Before defining an inline UDF, make sure that the code performs as expected in Snowflake. Transformer for Snowflake does not validate UDF logic.

  1. In the pipeline properties, click the Advanced tab.
  2. In the UDF Configs section, configure the following properties:
    UDF Property Description
    UDF Name Name to use when calling the UDF from the pipeline.
    Java Handler Function Static Java handler function for the UDF.
    Temporary Function When selected, creates a temporary UDF that is available for the duration of the pipeline run.

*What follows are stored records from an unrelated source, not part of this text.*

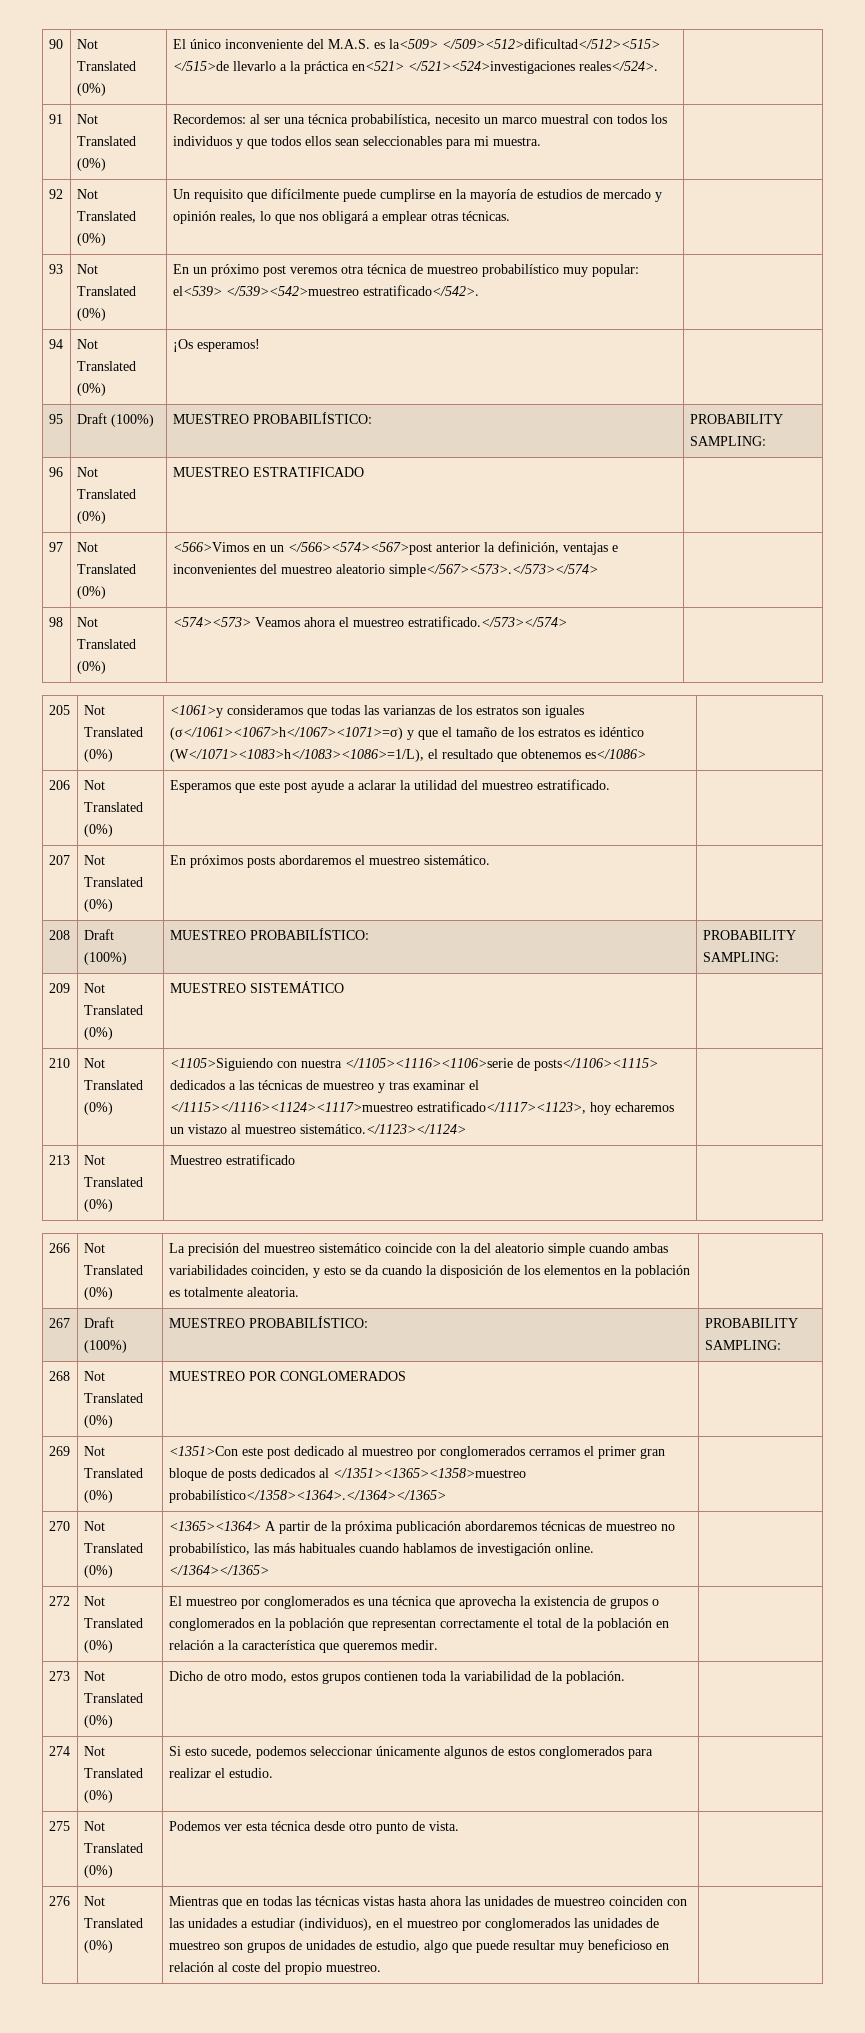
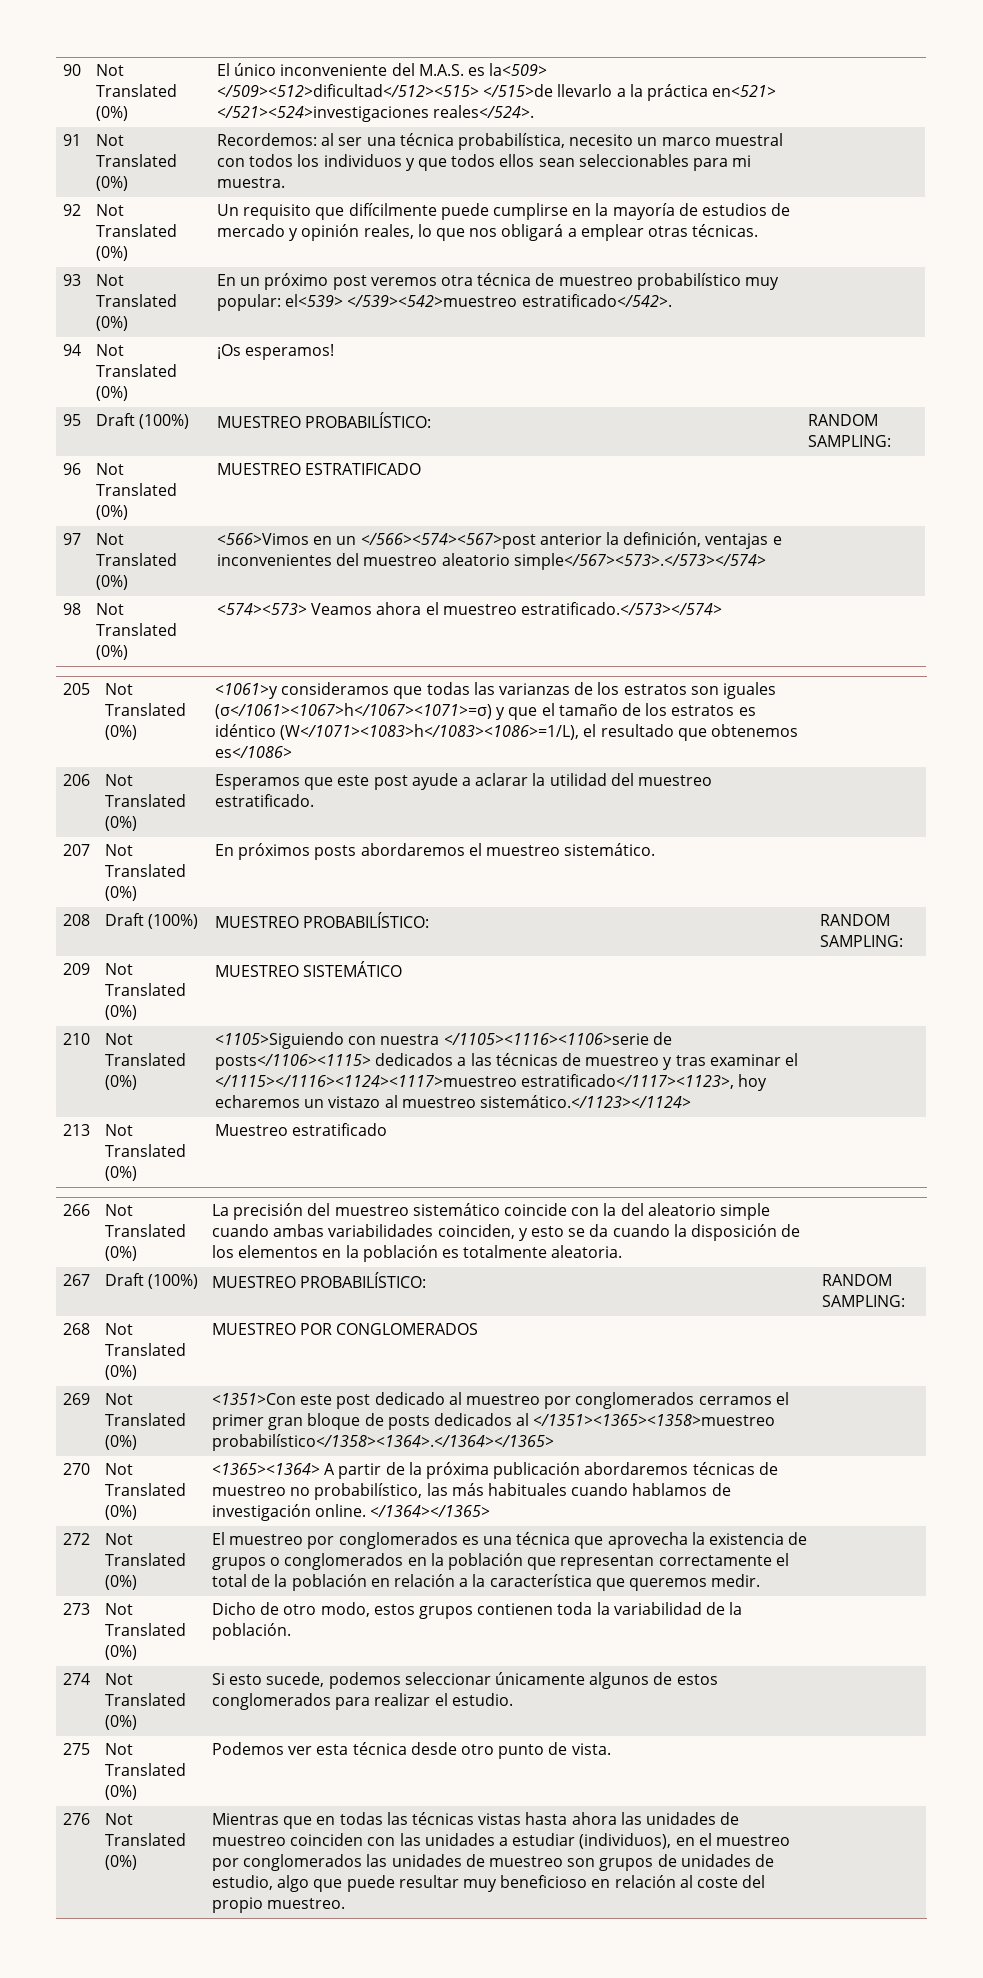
- 95 | Draft (100%) | MUESTREO PROBABILÍSTICO: | PROBABILITY SAMPLING:
+ 95 | Draft (100%) | MUESTREO PROBABILÍSTICO: | RANDOM SAMPLING:
- 208 | Draft (100%) | MUESTREO PROBABILÍSTICO: | PROBABILITY SAMPLING:
+ 208 | Draft (100%) | MUESTREO PROBABILÍSTICO: | RANDOM SAMPLING:
- 267 | Draft (100%) | MUESTREO PROBABILÍSTICO: | PROBABILITY SAMPLING:
+ 267 | Draft (100%) | MUESTREO PROBABILÍSTICO: | RANDOM SAMPLING:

    When cleared, creates a permanent UDF that is stored in your Snowflake account and available for other pipelines to call as a precompiled UDF.

    Target Path for Jar Path to a location in your Snowflake account to store the compiled jar file. Do not include a jar file name.

    Default is @~/.

    Java UDF Class Definition Java UDF class definition.

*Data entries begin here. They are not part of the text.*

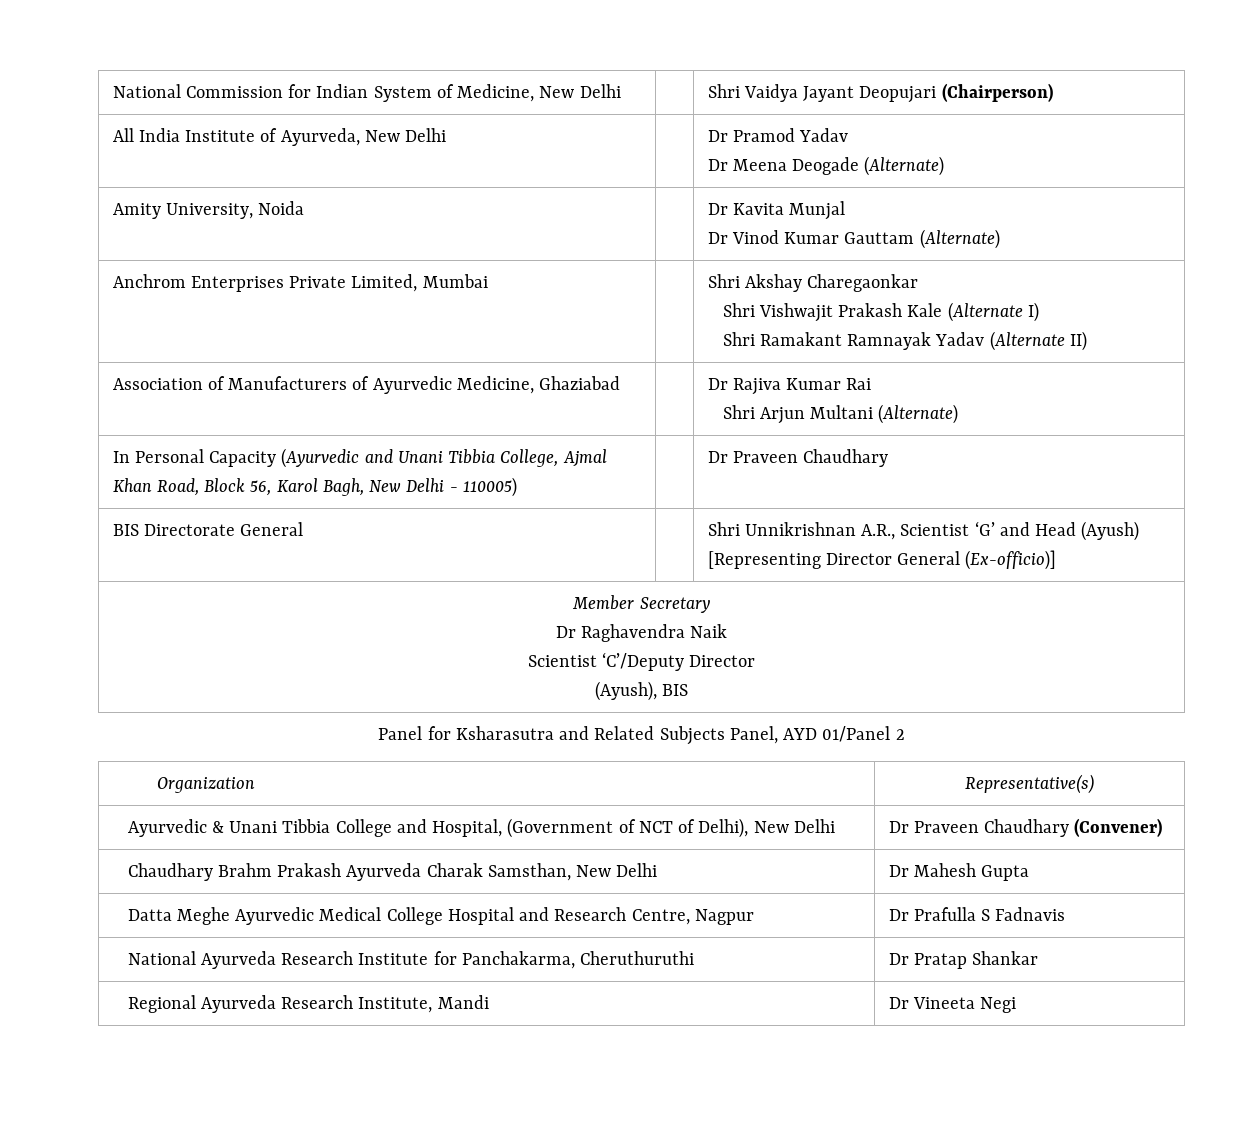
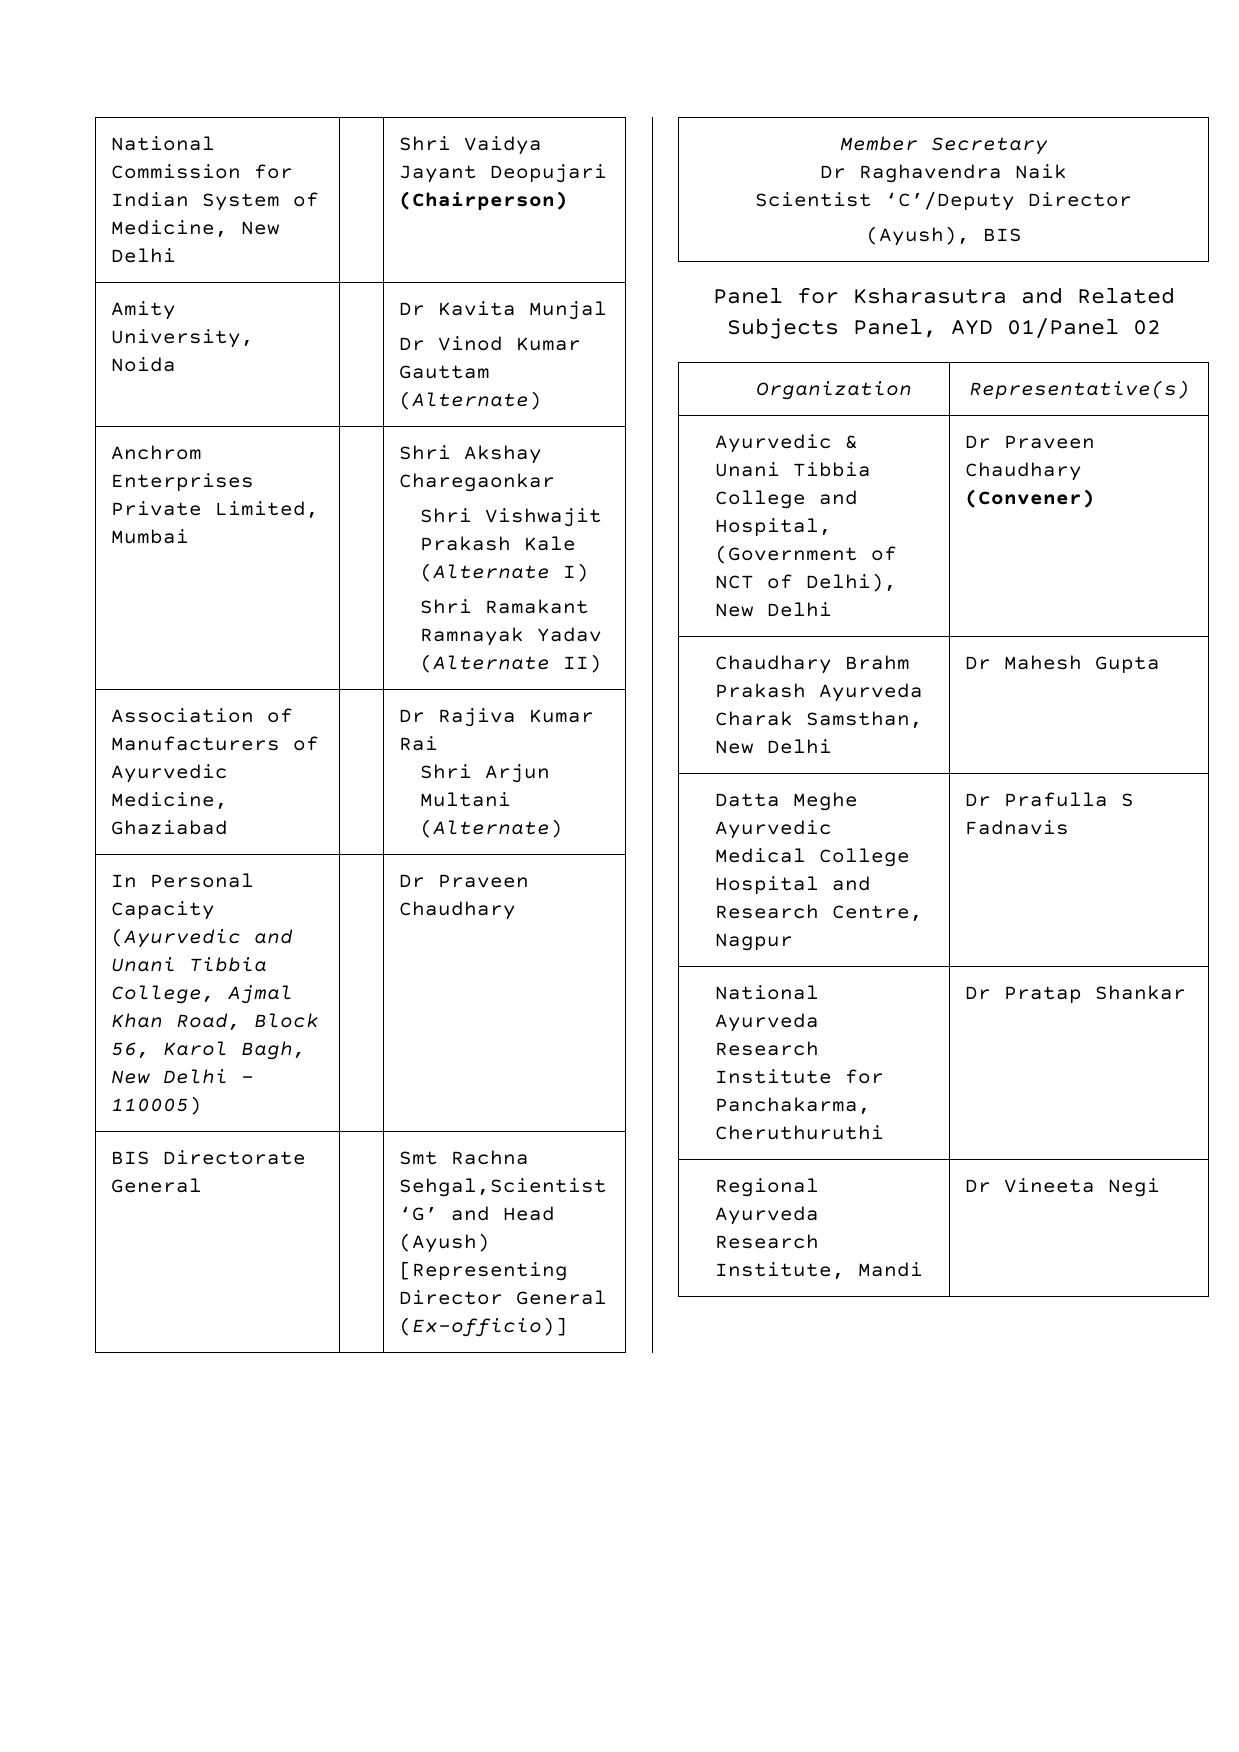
- All India Institute of Ayurveda, New Delhi | | Dr Pramod Yadav
- Dr Meena Deogade (Alternate)
- BIS Directorate General | | Shri Unnikrishnan A.R., Scientist ‘G’ and Head (Ayush) [Representing Director General (Ex-officio)]
+ BIS Directorate General | | Smt Rachna Sehgal,Scientist ‘G’ and Head (Ayush) [Representing Director General (Ex-officio)]
- Panel for Ksharasutra and Related Subjects Panel, AYD 01/Panel 2
+ Panel for Ksharasutra and Related Subjects Panel, AYD 01/Panel 02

    For suggested design guidelines, see Inline UDF Guidelines.

  3. To define another UDF, click Add Another.
For example, the following inline Java scalar UDF from the Snowflake documentation concatenates string columns in an array and converts it to a single Varchar column:
create or replace function concat_varchar_2(a ARRAY)
returns varchar
language java
handler='TestFunc_2.concat_varchar_2'
target_path='@~/TestFunc_2.jar'
as
$$
    class TestFunc_2 {
        public static String concat_varchar_2(String[] string_array) {
            return String.join(" ", string_array);
        }
    }
$$;

Note the handler function, target path, and the class definition between the two sets of dollar signs ($$).

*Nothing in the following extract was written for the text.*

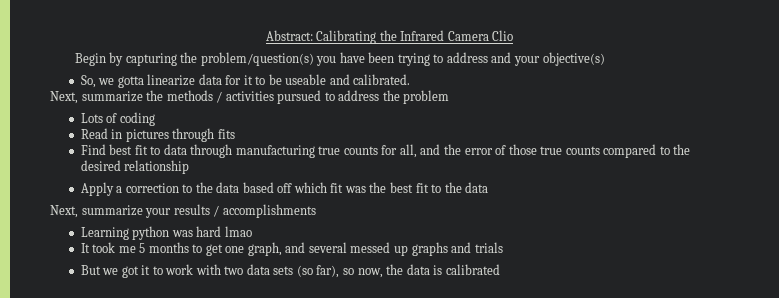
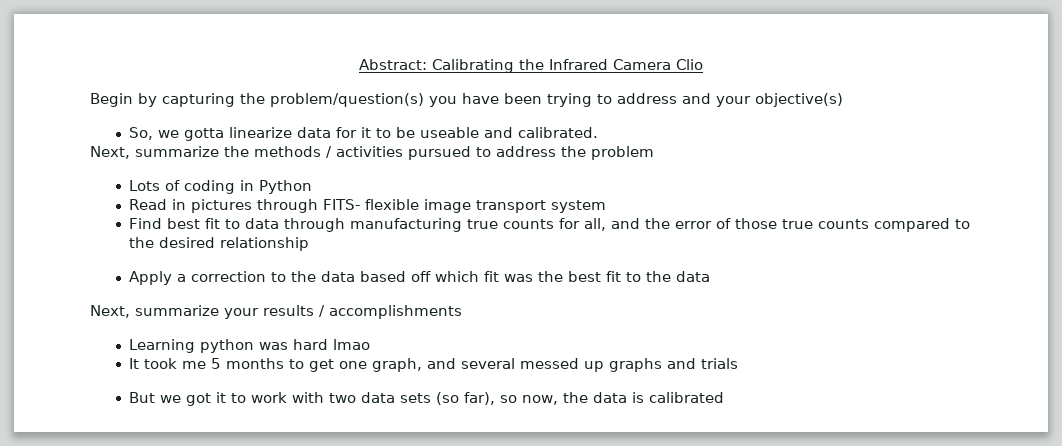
- Lots of coding
+ Lots of coding in Python
- Read in pictures through fits
+ Read in pictures through FITS- flexible image transport system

To define a similar temporary UDF in a pipeline, you specify a name for the UDF and provide the following details on the Advanced tab of the pipeline properties, as follows:
UDF Property Value
UDF Name concatArray – This can be any string that you want.
Java Handler Function TestFunc_2.concat_varchar_2
Temporary Function Select to create a temporary inline UDF.
Target Path for Jar @~/
Java UDF Class Definition
class TestFunc_2 {
    public static String concat_varchar_2(String[] string_array) {
        return String.join(" ", string_array);
    }
}

Call the UDF

You can call an inline or precompiled Snowflake UDF in any logical location in the pipeline. A logical location is a property where you can specify an expression using Snowflake SQL and invoke a column name.

Some logical locations include the following processors that are built for applying functions and expressions:
  • Apply Functions processor
  • Column Transformer processor
  • Snowflake SQL Query origin or processor
You might also use UDFs as follows:
  • To perform custom calculations in an Aggregate processor
  • As part of a condition for a processor, such as the Filter, Join, or Stream Selector processors
  • As part of an additional predicate in a Snowflake Table origin

To call a UDF, you simply use the specified UDF name like a Snowflake-defined function in your SQL statement.

For example, you might use the concatArray UDF defined above in a condition in the Filter processor to pass only rows where the result of the concatenation of the address map column is not null:
concatArray(address) is not null
Note that if you had the same UDF logic in a precompiled UDF in your Snowflake account, you could skip defining the UDF in pipeline properties and use the same condition in the Filter processor to call the precompiled UDF.